= The Chrysanthemums (band) =

English band

The Chrysanthemums in Vienna, 1991

The Chrysanthemums are an English art-pop group. The project began as a collaboration between multi-instrumentalist Terry Burrows (known in the band as "Yukio Yung") and Alan Jenkins, the leader of The Deep Freeze Mice. The first releases were performed in the studio by Burrows and Jenkins alone. Other personnel were gradually added, including Vladimir Zajkowiecz on bass, Robyn Gibson (now lead singer with The Junipers) on drums and Jonathan Lemon on keyboards, enabling them to complete several tours of mainland Europe, where there was most interest in their work.

The music can be characterized as a blend of psychedelic pop, punk and elements of progressive rock. Lyrics are often surreal, and delivered by Burrows in classic laconic English tones reminiscent of Ray Davies, Robyn Hitchcock or Syd Barrett. The group's 1992 album Odessey and Oracle was a cover album of The Zombies' 1968 LP of the same title.

The original band became inactive in the mid-1990s. Burrows and Zajkowiecz later reconnected - along with Andy Ward, drummer with Camel, Marillion and The Bevis Frond - to record an album and single as Chrys&themums, creating a sound largely indistinguishable from the band's earlier releases - as have subsequent Yukio Yung solo albums. Burrows and Jenkins resumed recording as The Chrysanthemums in 2015, resulting in the 2022 album Decoy for a Dognapper!, a rock opera based on an episode of the cartoon series Scooby-Doo, Where Are You!.

Burrows has continued to record as Yukio Yung but works predominantly experimental music. Since the late-1990s he has also become a prolific and successful author. Jenkins formed The Creams and opened a recording studio in Leicester, England. Among his most recent projects were guitar instrumental band, The Thurston Lava Tube and Vril, an experimental surf band founded by Rock in Opposition pioneer Chris Cutler.

A number of The Chrysanthemums' tracks also feature R. Stevie Moore, cult one-man-band and pioneer of lo-fi home recording. Moore and Burrows have recorded together frequently as The Yung & Moore Show.

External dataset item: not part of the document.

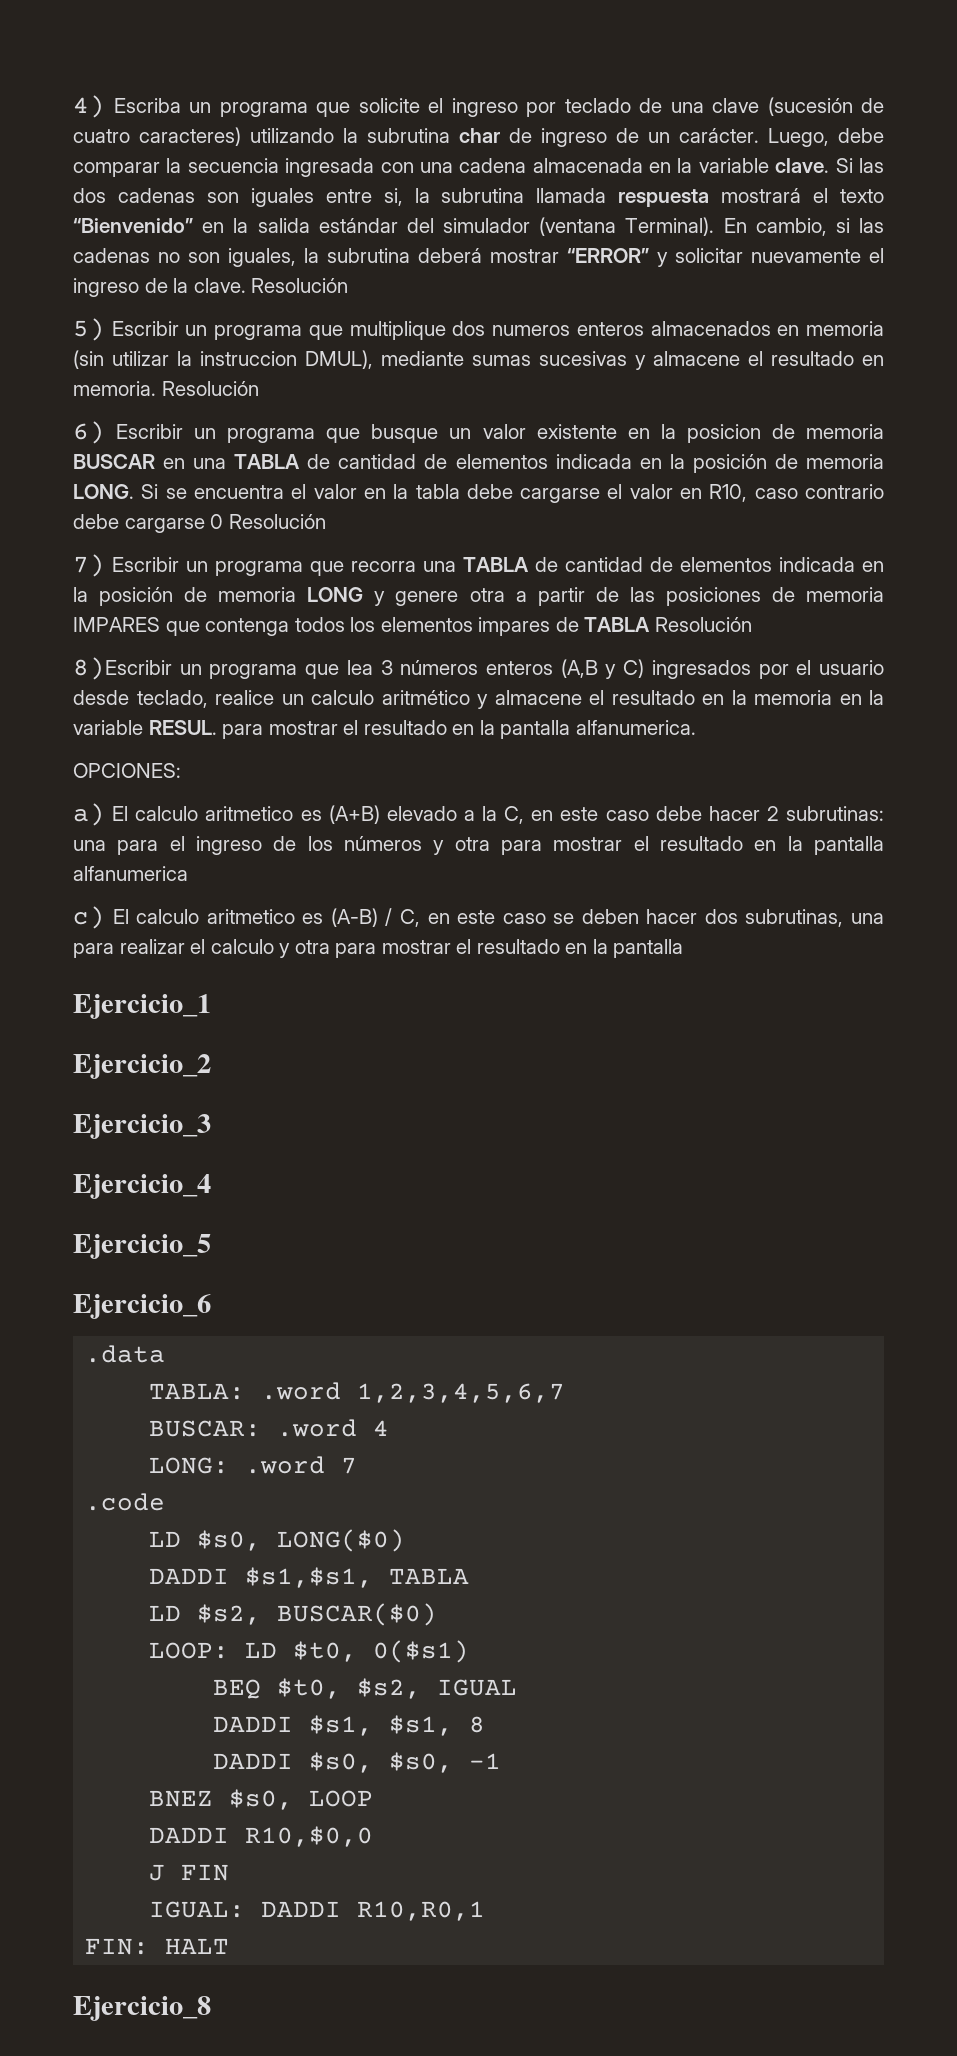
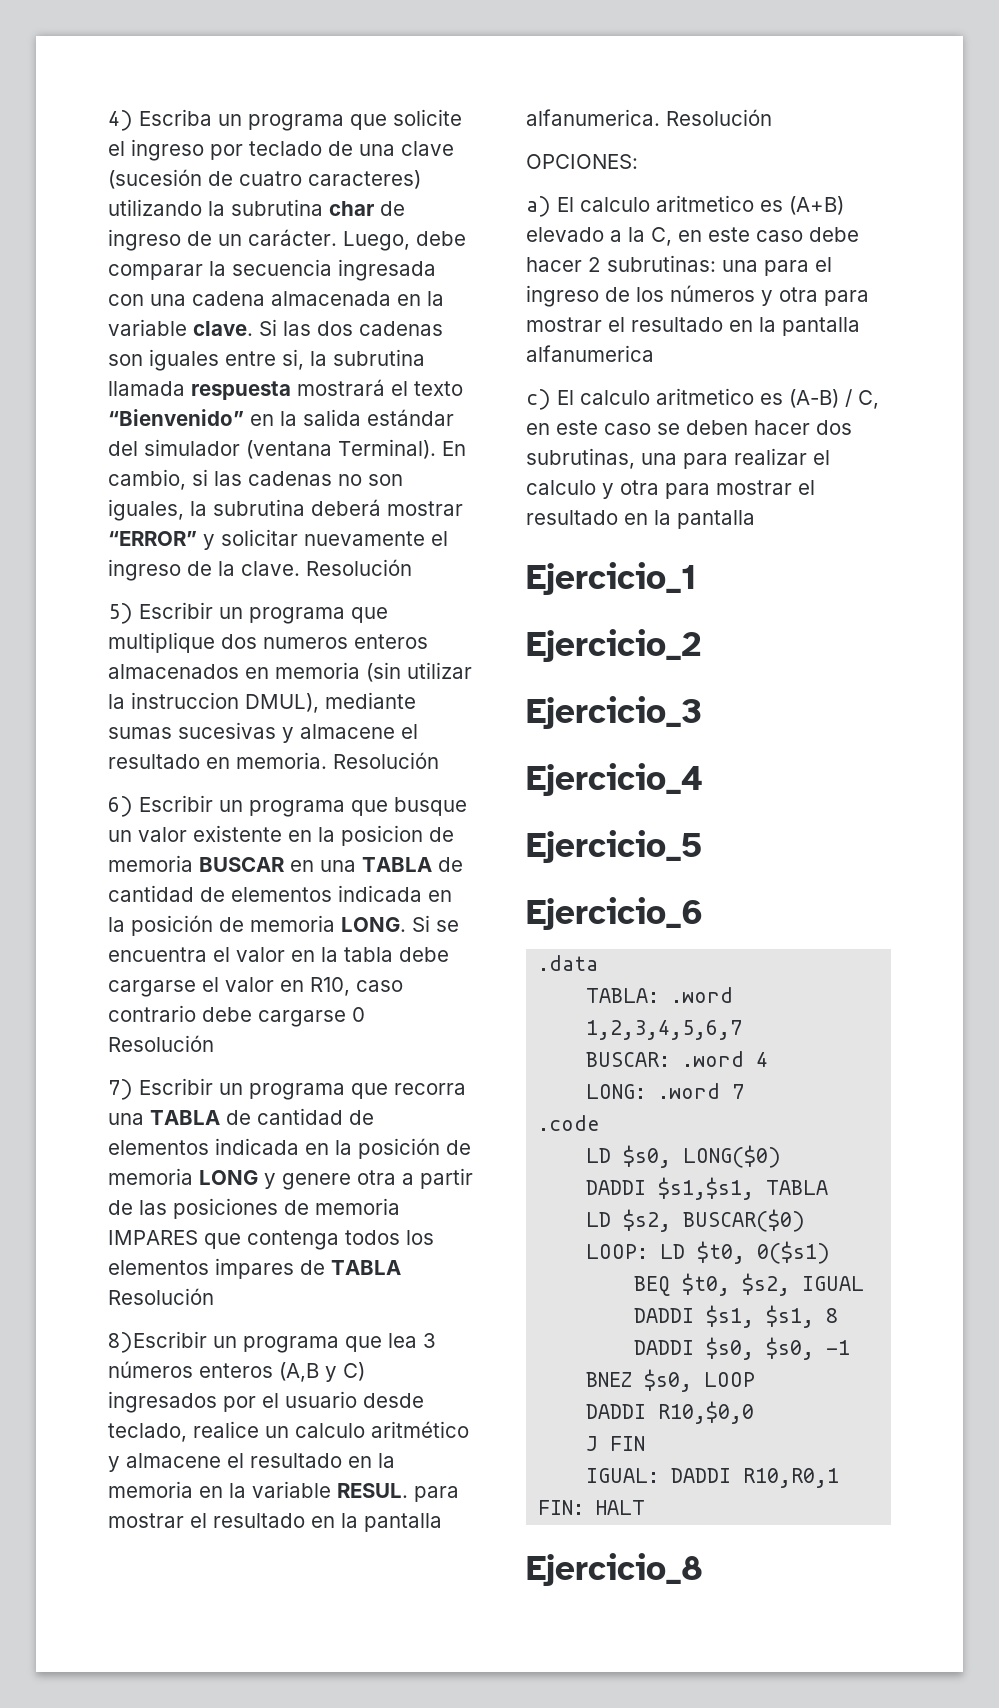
- 8)Escribir un programa que lea 3 números enteros (A,B y C) ingresados por el usuario desde teclado, realice un calculo aritmético y almacene el resultado en la memoria en la variable RESUL. para mostrar el resultado en la pantalla alfanumerica.
+ 8)Escribir un programa que lea 3 números enteros (A,B y C) ingresados por el usuario desde teclado, realice un calculo aritmético y almacene el resultado en la memoria en la variable RESUL. para mostrar el resultado en la pantalla alfanumerica. Resolución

AllMusic describes The Chrysanthemums as "the very definition of 'cult favorites' ... the sort of group who inspire loyalty among a small band of admirers while remaining entirely below the radar of the public at large." In 2010, German music magazine Musikexpress placed them at number 23 in their list of the most underrated bands of all time.

==Discography==
Studio albums
- Is That a Fish on Your Shoulder or Are You Just Pleased to See Me? (1987)
- Little Flecks of Foam Around Barking (1988)
- Picasso's Problem/Live at London Palladium (1990 mini-album)
- Odessey and Oracle (1992)
- The Baby's Head (as Chrys&themums) (1997)
- Decoy for a Dognapper! (2022)

Live albums
- The Chrysanthemums Go Germany: Insekt Insekt (1995 live CD album)
- The Chrysanthemums Go Germany: Two Thirty-Gallon Drums of Banana Puree (1995 live vinyl album)

Singles
- "Mouth Pain" (1987)
- "The **** Sessions" (1988)
- "Porcupine Quills" (1991)
- "A Thousand Tiny Pieces" (as Chrys&themums) (1997)

The two "The Chrysanthemums Go Germany" albums bore the same catalogue number (JAR 007) and are sometimes considered the CD and vinyl editions of the same album, however their content is different: besides having a different (though overlapping) selection of songs, the CD is a recording of a single show at the Circus Gammelsdorf, while the vinyl LP is compiled from several performances at various venues.